Freezing point depression depends on the molality and the Van’t Hoff factor. For ionic compounds like CaCl$_2$, dissociation increases the number of particles and the effect on the freezing point.

Answer 1

The freezing point depression formula is applied as follows:
\[\Delta T_f = i \times K_f \times m\]Given values are:
- \( \Delta T_f = 2 \, \text{K} \),
- \( K_f = 1.86 \, \text{K kg mol}^{-1} \),
- \( i = 3 \) (for CaCl$_2$, which dissociates into Ca$^{2+}$ and 2 Cl$^{-}$),
- \( m \) represents the molality of the solution.

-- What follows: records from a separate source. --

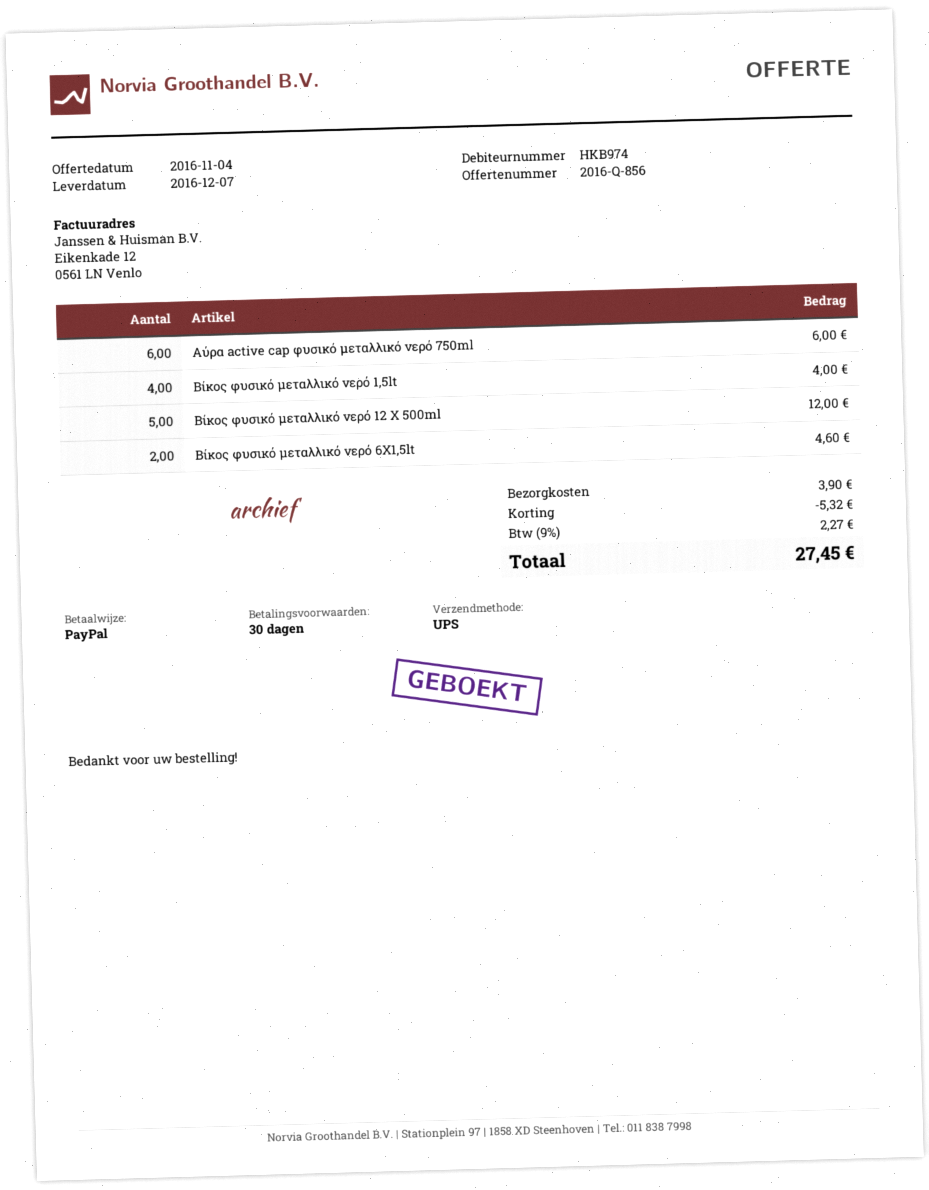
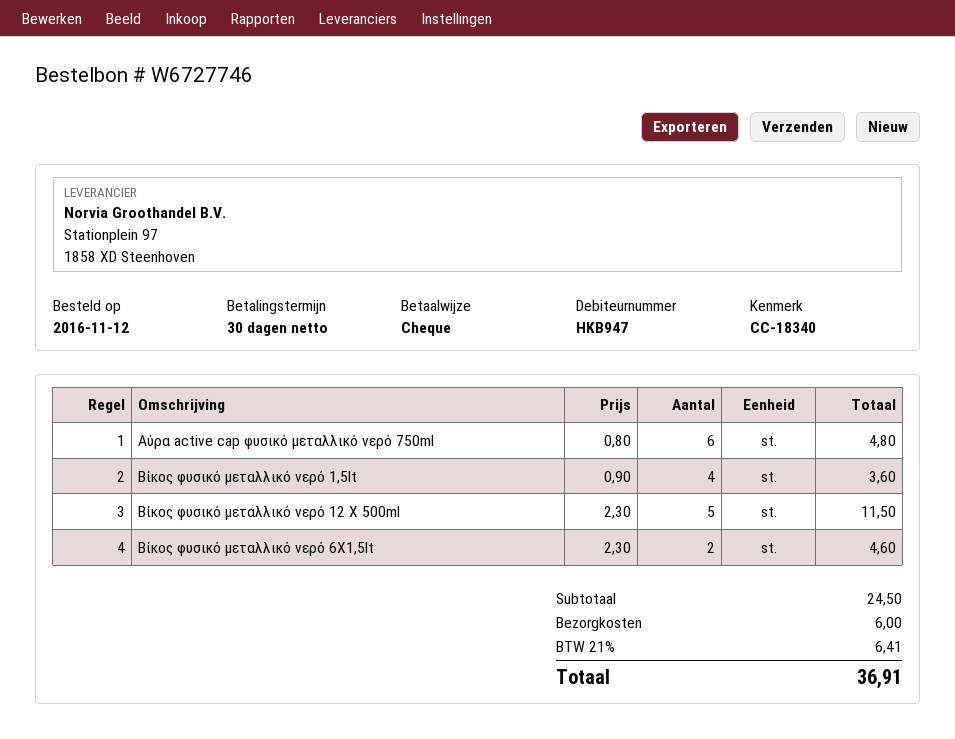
customer number: HKB974 -> HKB947
payment method: PayPal -> cheque
Αύρα active cap φυσικό μεταλλικό νερό 750ml: 6 for 6.00 -> 6 for 4.80
Βίκος φυσικό μεταλλικό νερό 1,5lt: 4 for 4.00 -> 4 for 3.60
Βίκος φυσικό μεταλλικό νερό 12 Χ 500ml: 5 for 12.00 -> 5 for 11.50
discount: 5.32 -> none
shipping: 3.90 -> 6.00
tax: 9% = 2.27 -> 21% = 6.41
total: 27.45 -> 36.91

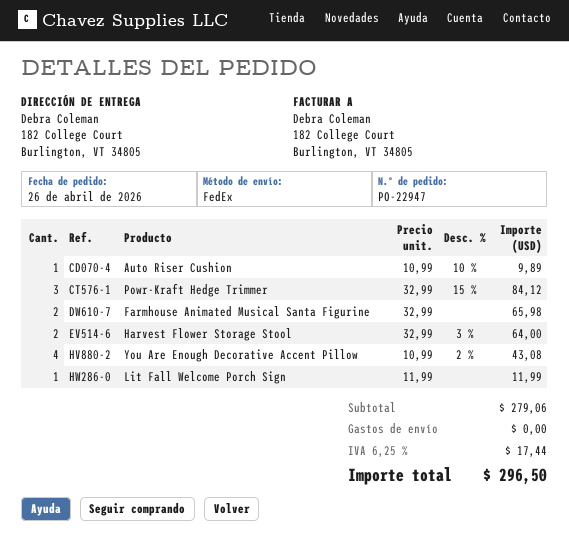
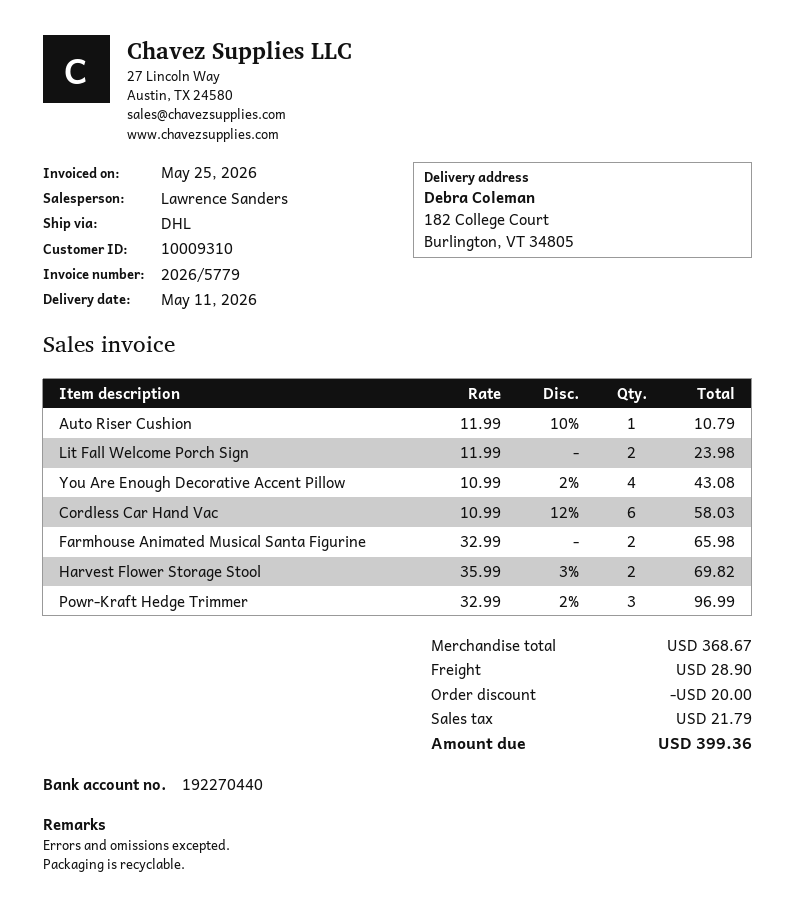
shipping method: FedEx -> DHL
Auto Riser Cushion: 1 x 10.99 - 10% = 9.89 -> 1 x 11.99 - 10% = 10.79
Powr-Kraft Hedge Trimmer: 3 x 32.99 - 15% = 84.12 -> 3 x 32.99 - 2% = 96.99
Harvest Flower Storage Stool: 2 x 32.99 - 3% = 64.00 -> 2 x 35.99 - 3% = 69.82
Lit Fall Welcome Porch Sign: 1 x 11.99 = 11.99 -> 2 x 11.99 = 23.98
Cordless Car Hand Vac: none -> 6 x 10.99 - 12% = 58.03
subtotal: 279.06 -> 368.67
discount: none -> 20.00
shipping: 0.00 -> 28.90
tax: 17.44 -> 21.79
total: 296.50 -> 399.36

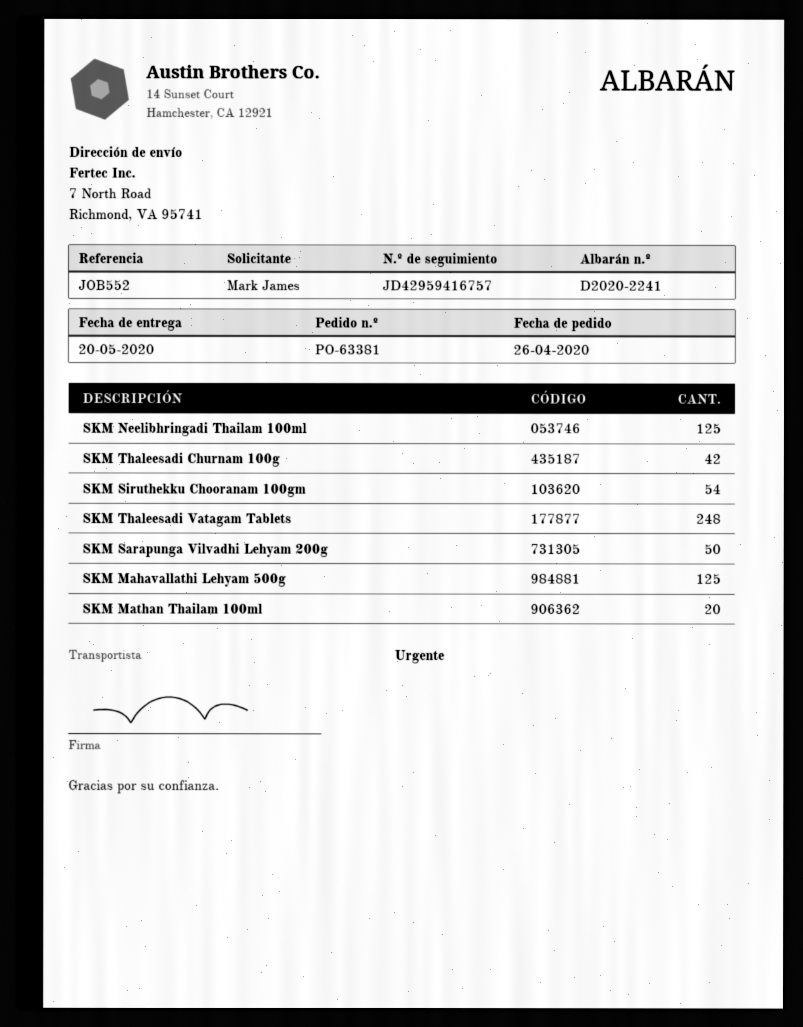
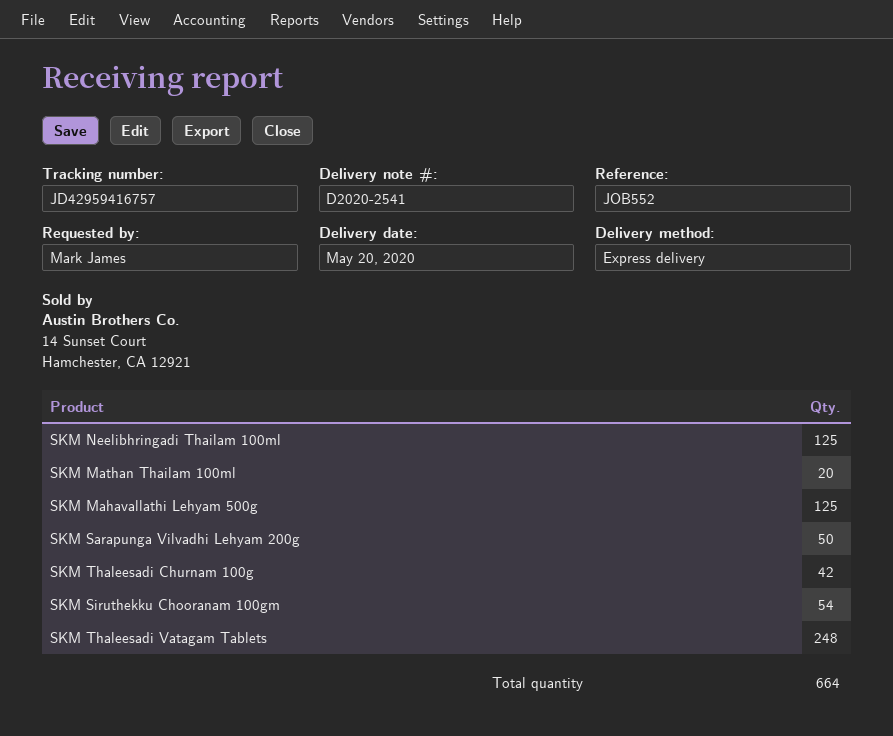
delivery note number: D2020-2241 -> D2020-2541

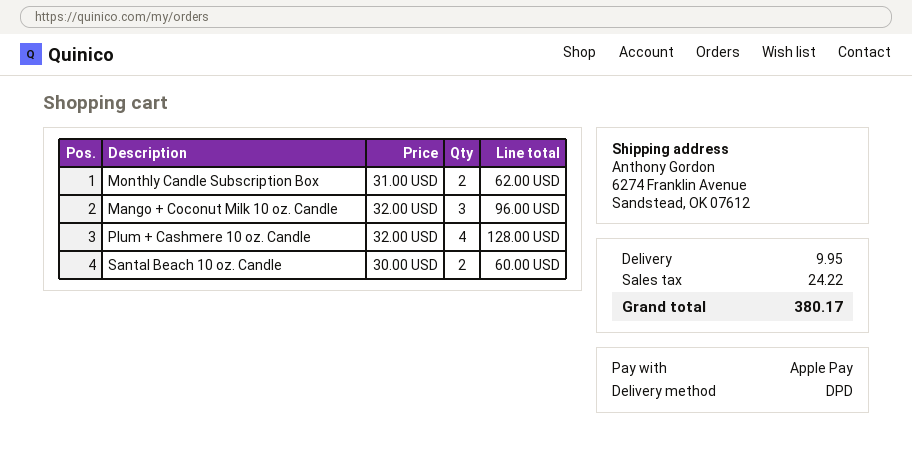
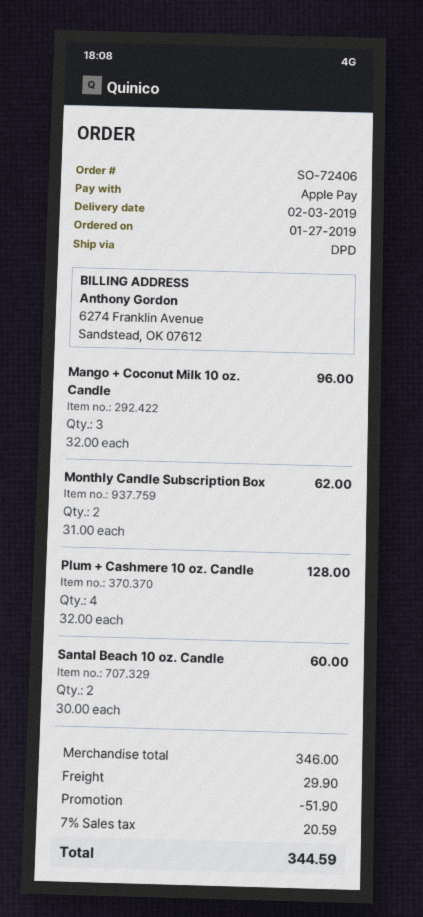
discount: none -> 51.90
shipping: 9.95 -> 29.90
tax: 24.22 -> 20.59
total: 380.17 -> 344.59

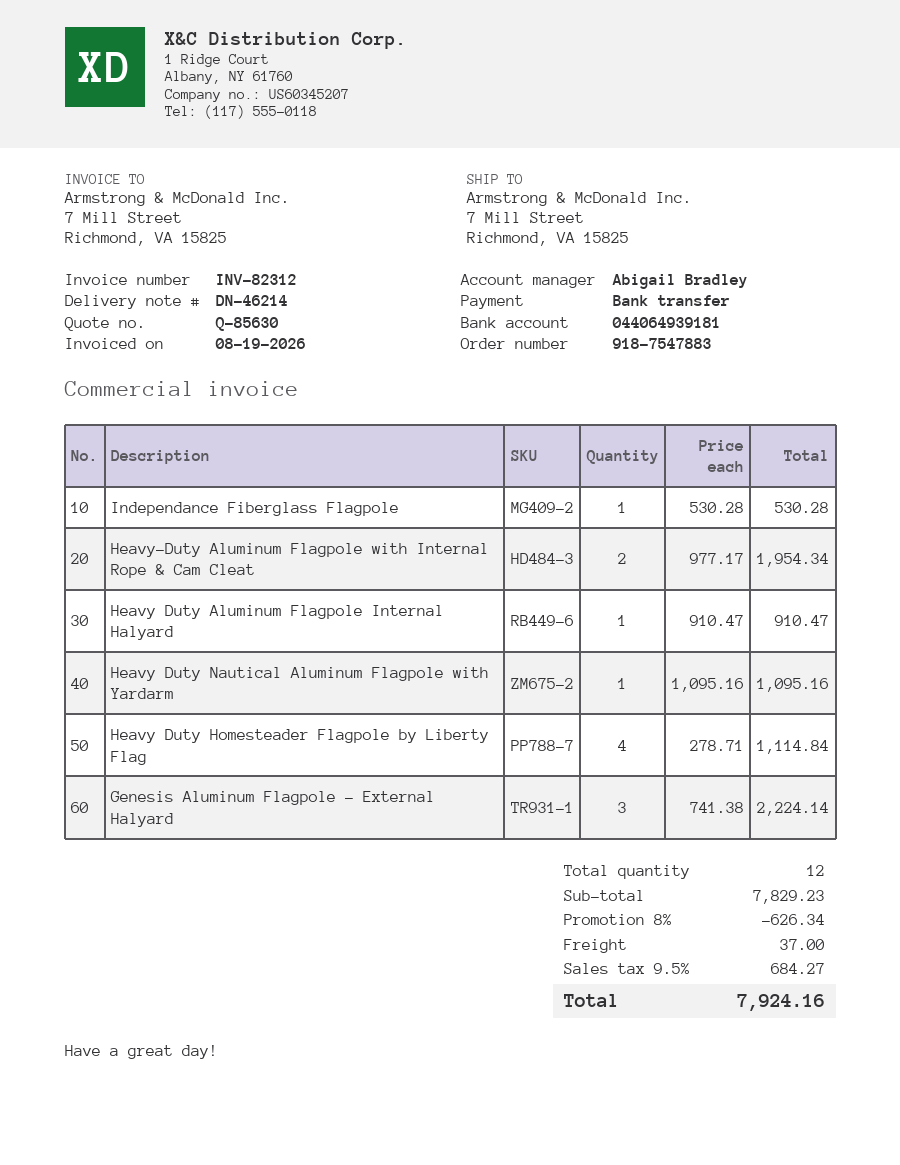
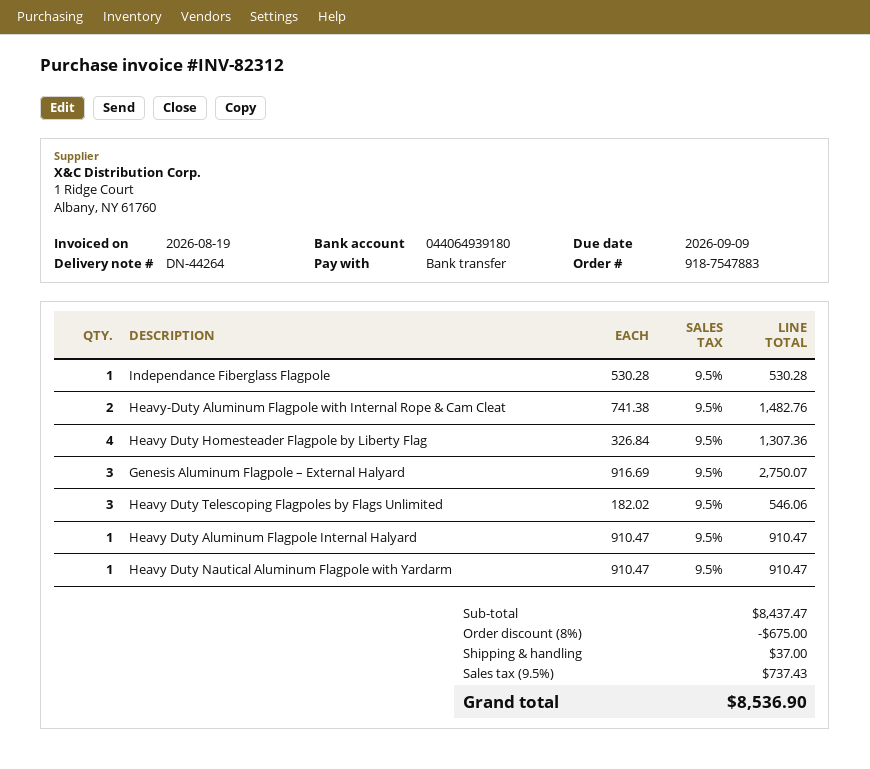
delivery note number: DN-46214 -> DN-44264
bank account: 044064939181 -> 044064939180
Heavy-Duty Aluminum Flagpole with Internal Rope & Cam Cleat: 2 x 977.17 = 1954.34 -> 2 x 741.38 = 1482.76
Heavy Duty Nautical Aluminum Flagpole with Yardarm: 1 x 1095.16 = 1095.16 -> 1 x 910.47 = 910.47
Heavy Duty Homesteader Flagpole by Liberty Flag: 4 x 278.71 = 1114.84 -> 4 x 326.84 = 1307.36
Genesis Aluminum Flagpole – External Halyard: 3 x 741.38 = 2224.14 -> 3 x 916.69 = 2750.07
Heavy Duty Telescoping Flagpoles by Flags Unlimited: none -> 3 x 182.02 = 546.06
subtotal: 7829.23 -> 8437.47
discount: 8% = 626.34 -> 8% = 675.00
tax: 9.5% = 684.27 -> 9.5% = 737.43
total: 7924.16 -> 8536.90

Step 1: Solve for molality \( m \):
\[m = \frac{\Delta T_f}{i \times K_f} = \frac{2}{3 \times 1.86} = 0.358 \, \text{mol/kg}\]Step 2: Calculate the moles of CaCl$_2$ using the molality and the mass of the solvent (0.5 kg):
\[\text{moles of CaCl}_2 = m \times \text{mass of solvent} = 0.358 \times 0.5 = 0.179 \, \text{mol}\]Step 3: Calculate the mass of CaCl$_2$ using the moles and the molar mass (111 g/mol):
\[\text{mass of CaCl}_2 = \text{moles} \times \text{molar mass} = 0.179 \times 111 = 19.89 \, \text{g}\]Therefore, 19.89 g of CaCl$_2$ is required.